Papers Address: https://arxiv.org/abs/1506.01497
After proposed Fast R-CNN, the main bottleneck reduction target detection time came to be selected on the computing area, so the birth Faster R-CNN. Authors propose a new network configuration, i.e. the RPN, which functions as a network through a series of convolution to obtain candidate region, the Faster R-CNN can actually be seen as a combination RPN + Fast R-CNN's. Further this layer will RPN portion convolutional feature maps generated convolutional layer is used in combination. Network structure is as follows:
FIG 1 Faster R-CNN network structure
Faster than the basic structure R-CNN, where it is divided into four parts:
1. Conv layers. Or by vgg16 resnet, obtained feature maps.

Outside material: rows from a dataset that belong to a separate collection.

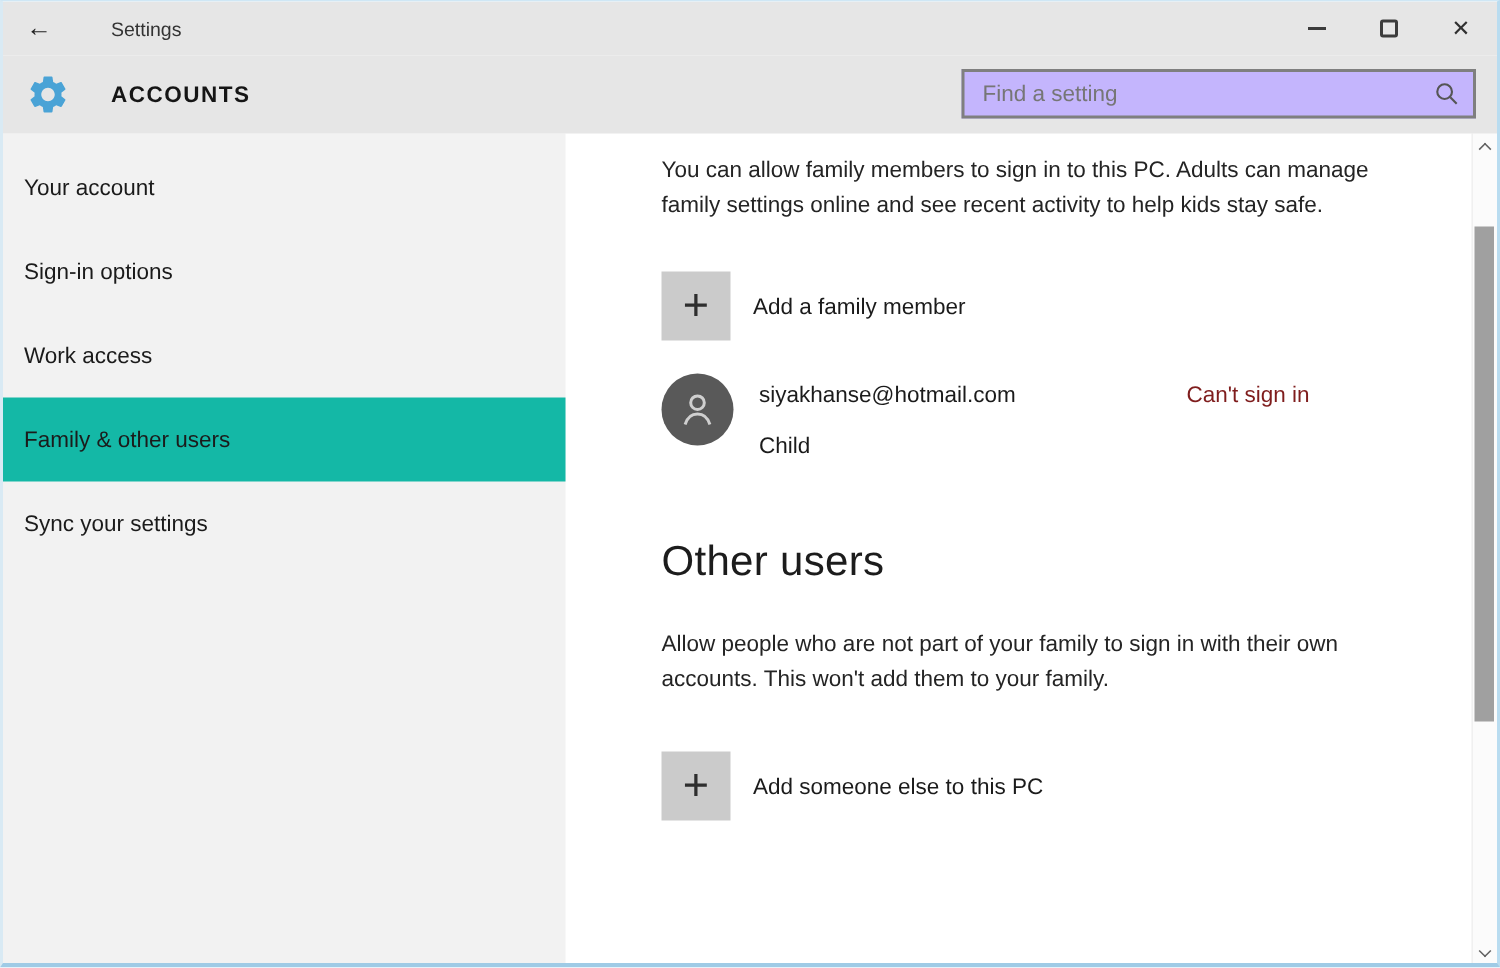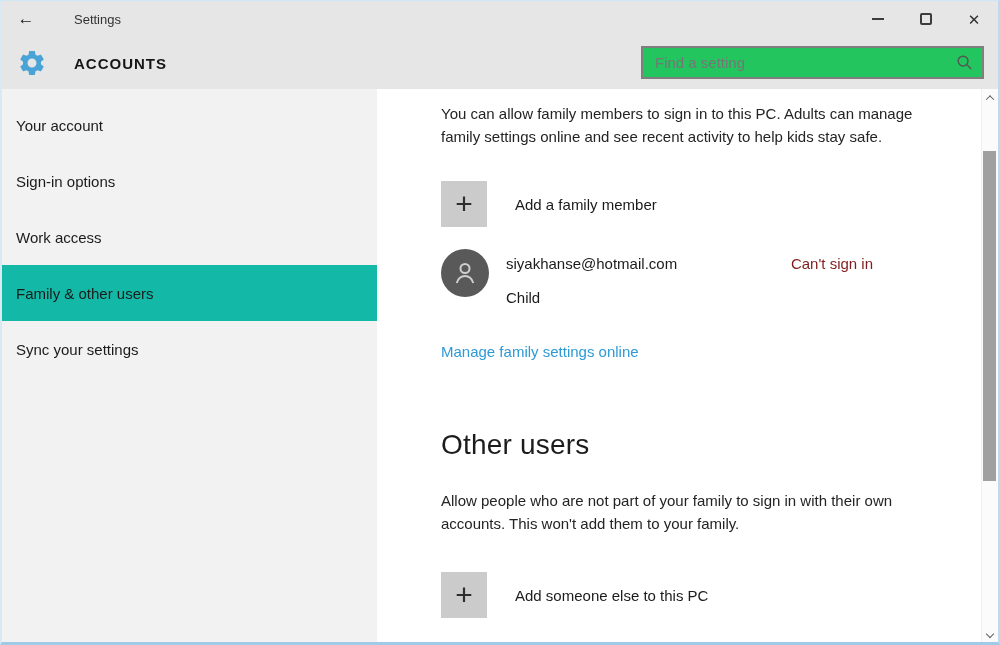--- a/index.html
+++ b/index.html
@@ -29,7 +29,7 @@
   .page-title{ font-size:15px; font-weight:bold; letter-spacing:1px; color:#151515; margin-left:27px; }
   .search-box{
     position:absolute; right:14px; top:9px; width:343px; height:33px;
-    background:#22c55e; border:2px solid #7f7f7f; display:flex; align-items:center; padding:0 9px 0 12px;
+    background:#c4b5fd; border:2px solid #7f7f7f; display:flex; align-items:center; padding:0 9px 0 12px;
   }
   .search-input{ border:none; outline:none; flex:1; font-size:15px; color:#333;
     font-family:"Liberation Sans","DejaVu Sans",sans-serif; background:transparent; }

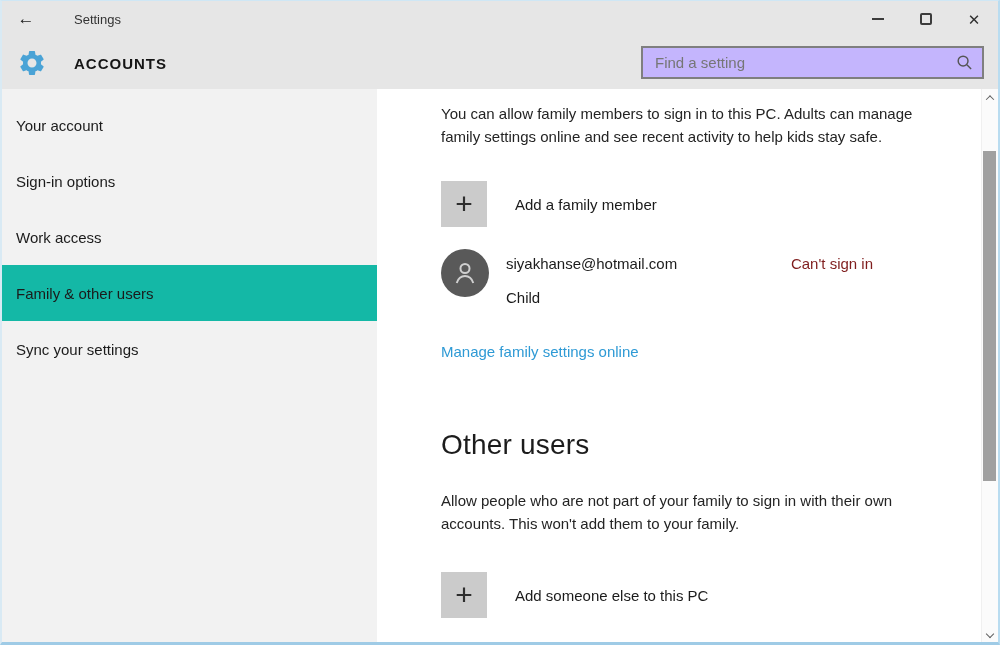--- a/index.html
+++ b/index.html
@@ -48,7 +48,7 @@
   .add-row{ display:flex; align-items:center; margin-top:33px; }
   .plus-sq{ width:46px; height:46px; background:#cbcbcb; display:flex; align-items:center;
     justify-content:center; font-size:30px; font-weight:300; color:#2e2e2e; line-height:1; }
-  .add-label{ font-size:15px; margin-left:28px; color:#1b1b1b; }
+  .add-label{ font-size:15px; margin-left:15px; color:#1b1b1b; }
 
   .user-row{ display:flex; align-items:flex-start; margin-top:22px; padding-right:72px; }
   .avatar{ width:48px; height:48px; border-radius:50%; background:#595959; display:flex;

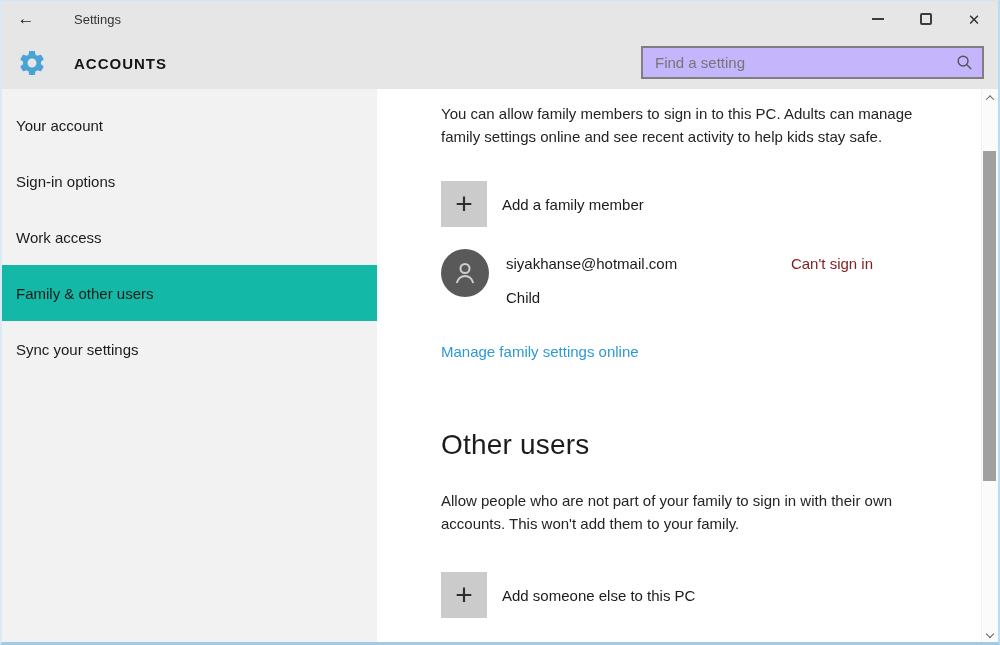--- a/index.html
+++ b/index.html
@@ -152,7 +152,6 @@
         <div class="user-status">Can't sign in</div>
       </div>
 
-      <a class="link" href="#">Manage family settings online</a>
 
       <div class="section-heading">Other users</div>
 

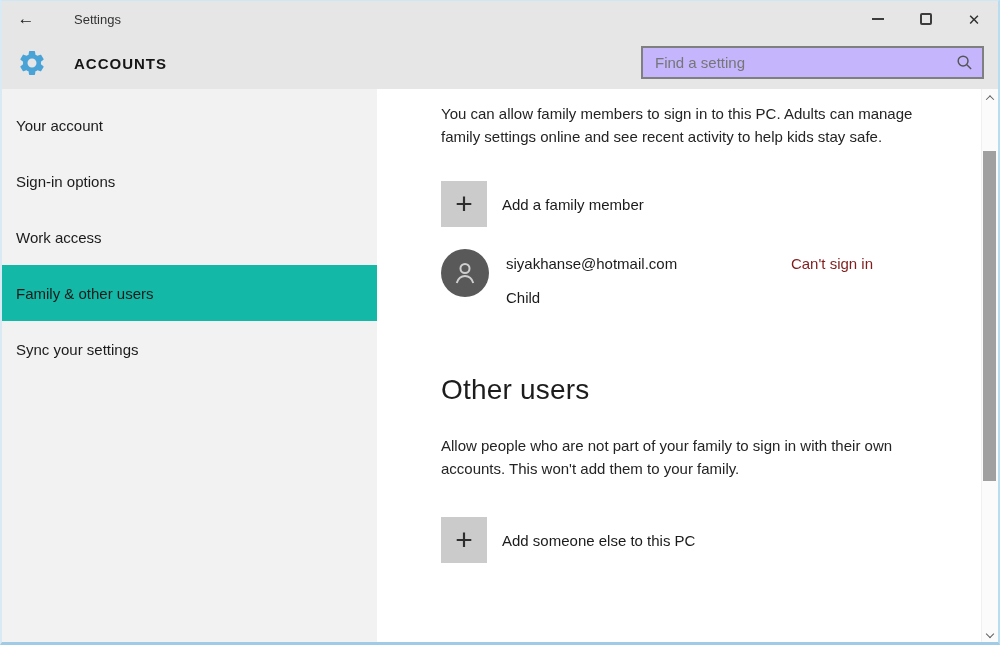--- a/index.html
+++ b/index.html
@@ -61,7 +61,7 @@
 
   .link{ display:inline-block; margin-top:37px; font-size:15px; color:#2e9ad5; text-decoration:none; }
 
-  .section-heading{ margin-top:68px; font-size:28px; font-weight:400; color:#1c1c1c; letter-spacing:0.2px; }
+  .section-heading{ margin-top:52px; font-size:28px; font-weight:400; color:#1c1c1c; letter-spacing:0.2px; }
   .para2{ margin-top:28px; }
   .add-row2{ margin-top:37px; }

2. RPN. The feature maps in step 1 by a convolution layer and a fully connected layer (actually the convolution kernel convolution layer 1 * 1) to give the candidate region 4k, and classification values 2k, screened by calculating roi part candidate regions (ROIs) for subsequent use of target detection.
3. ROI Pooling. Obtained in Step 1 of the input feature maps and RPN rois obtained, the region corresponding to rois feature maps in a fixed size obtained by the pattern ROI Pooling.
4. Step 3 was predicted to give a fixed size pattern classification result and the prediction result by total bounding box connection layer, calculated loss.
RPN specific configuration is as follows:
2 RPN network structure of FIG.
由图2可知,RPN先对feature map进行卷积核为3*3大小的卷积,得到512维(vgg处理中为512维而不是这里的256)新的特征图,然后再为新特征图的每一个像素点设置k(论文中为9,即为3种scale和3中aspect ration的乘积)个可能区域,所以2k个cls值即为在某特定scale和aspect ratio情况下对应的区域中,图像为目标的概率和其为背景的概率(2*k);4k个reg值即为在某特定scale和aspect ratio情况下对应区域的中心点坐标x、y和高宽h、w(4*k)。